Top of Data provided
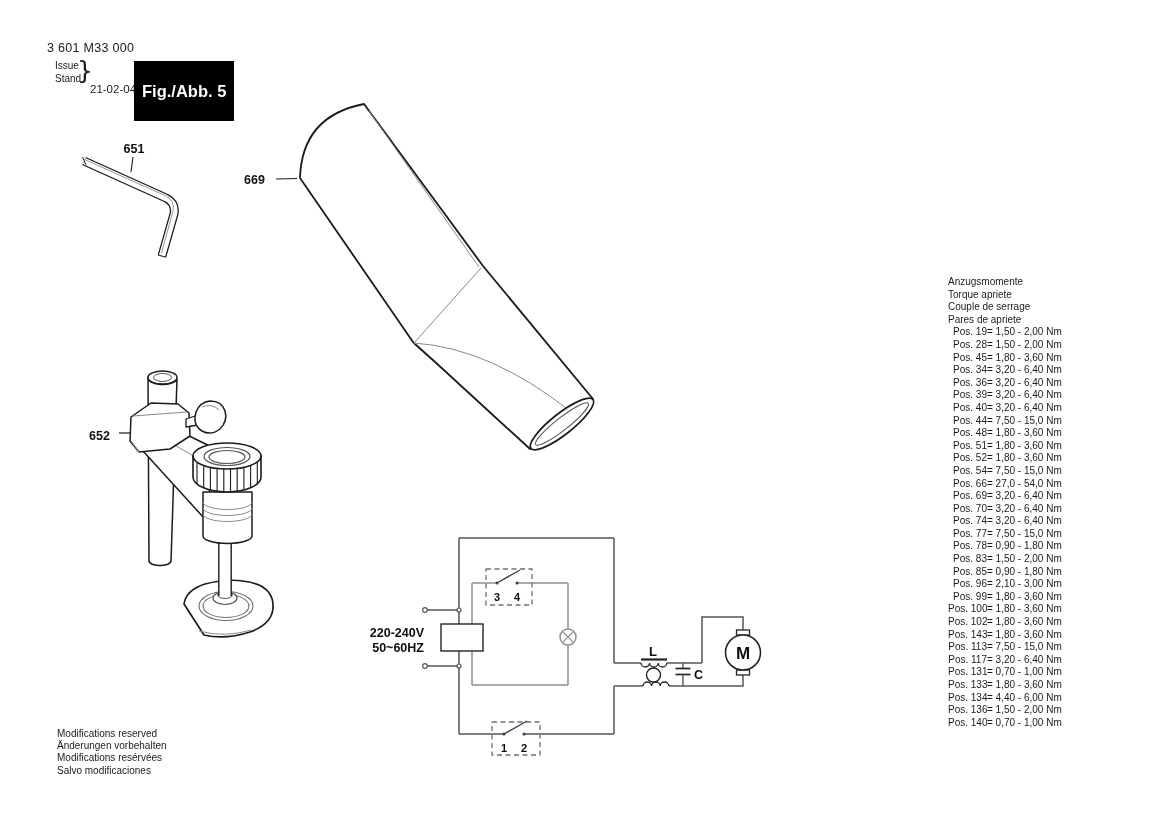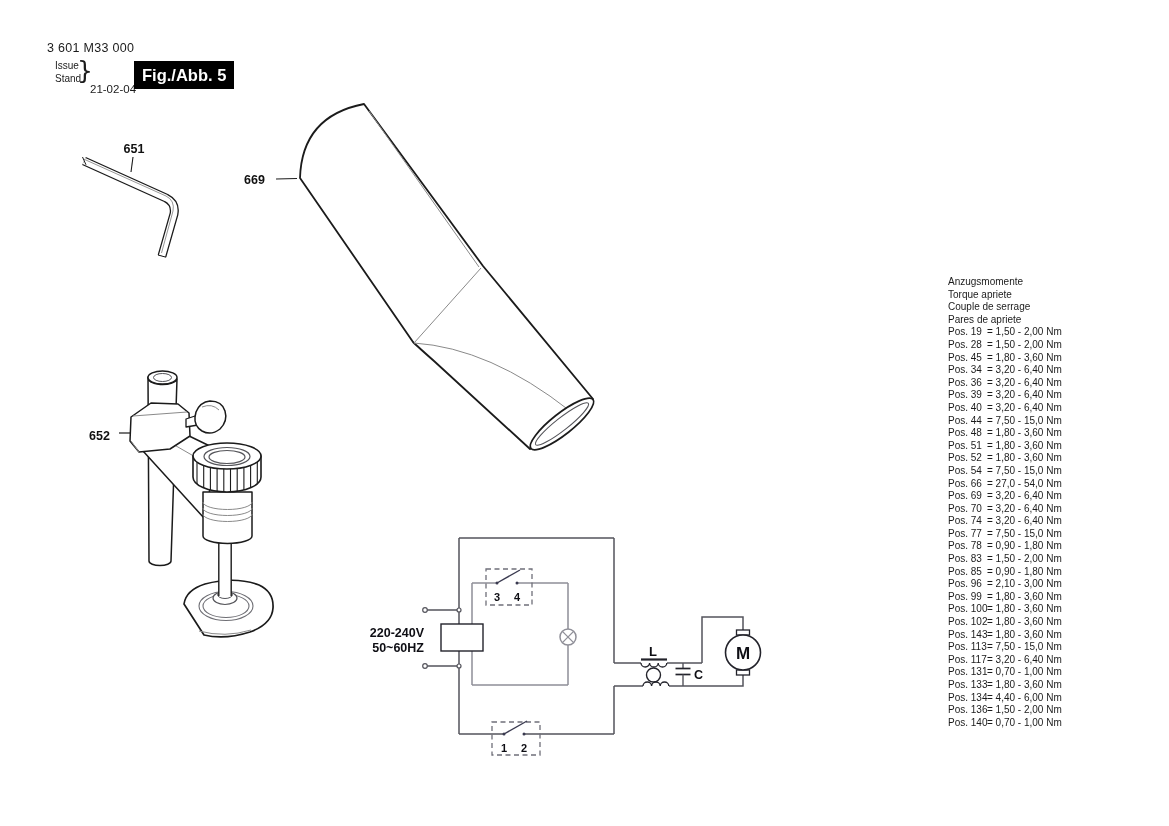--- a/index.html
+++ b/index.html
@@ -12,7 +12,7 @@
   .brace{left:77px;top:56px;font-size:25px;font-weight:400;font-family:"DejaVu Sans",sans-serif;}
   .date{left:90px;top:75px;font-size:11.5px;margin-top:8px;}
   .figbox{left:134px;top:61px;background:#000;color:#fff;font-weight:bold;font-size:16.5px;
-          padding:4px 8px;line-height:20px;}
+          padding:20px 8px;line-height:20px;}
   
   text{font-family:"Liberation Sans",sans-serif;}
   .plabel{font-size:12.5px;font-weight:bold;fill:#111;}

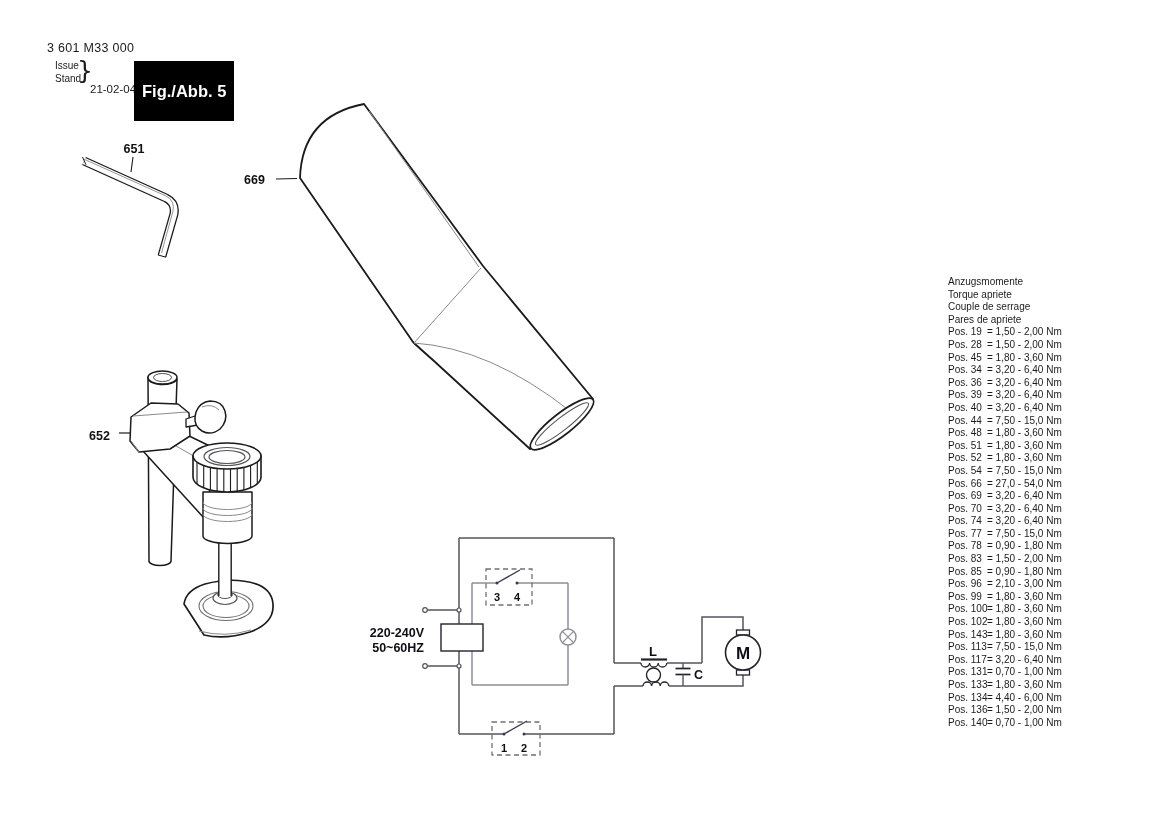--- a/index.html
+++ b/index.html
@@ -19,7 +19,7 @@
   .clabel{font-weight:bold;fill:#0e0e14;}
   
   .torque{left:948px;top:276px;font-size:10px;line-height:12.6px;white-space:nowrap;}
-  .trow .tpos{display:inline-block;width:39px;}
+  .trow .tpos{display:inline-block;width:39px;text-align:right;}
   
   .notes{left:57px;top:728px;font-size:10px;line-height:12.2px;}
 </style>

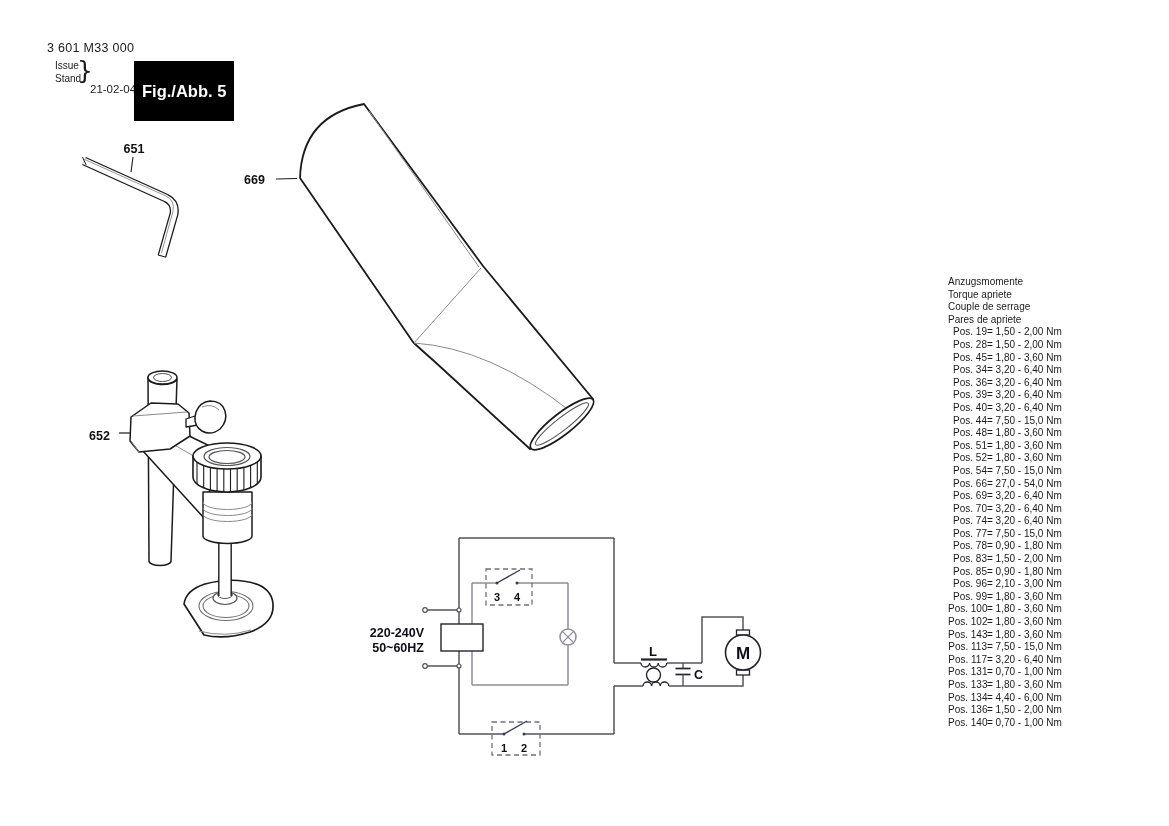--- a/index.html
+++ b/index.html
@@ -236,6 +236,12 @@
       </div>
   </div>
 
+  <div class="abs notes">
+    <div>Modifications reserved</div>
+    <div>Änderungen vorbehalten</div>
+    <div>Modifications resérvées</div>
+    <div>Salvo modificaciones</div>
+  </div>
 
 </div>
Bottom of Data provided
* _Exercise aim_: Leaving out the pictures, repeat all of the entries exactly.

* _Completed task_:
--- a/index.html
+++ b/index.html
@@ -12,7 +12,7 @@
   .brace{left:77px;top:56px;font-size:25px;font-weight:400;font-family:"DejaVu Sans",sans-serif;}
   .date{left:90px;top:75px;font-size:11.5px;margin-top:8px;}
   .figbox{left:134px;top:61px;background:#000;color:#fff;font-weight:bold;font-size:16.5px;
-          padding:4px 8px;line-height:20px;}
+          padding:20px 8px;line-height:20px;}
   
   text{font-family:"Liberation Sans",sans-serif;}
   .plabel{font-size:12.5px;font-weight:bold;fill:#111;}

--- a/index.html
+++ b/index.html
@@ -19,7 +19,7 @@
   .clabel{font-weight:bold;fill:#0e0e14;}
   
   .torque{left:948px;top:276px;font-size:10px;line-height:12.6px;white-space:nowrap;}
-  .trow .tpos{display:inline-block;width:39px;}
+  .trow .tpos{display:inline-block;width:39px;text-align:right;}
   
   .notes{left:57px;top:728px;font-size:10px;line-height:12.2px;}
 </style>

--- a/index.html
+++ b/index.html
@@ -236,6 +236,12 @@
       </div>
   </div>
 
+  <div class="abs notes">
+    <div>Modifications reserved</div>
+    <div>Änderungen vorbehalten</div>
+    <div>Modifications resérvées</div>
+    <div>Salvo modificaciones</div>
+  </div>
 
 </div>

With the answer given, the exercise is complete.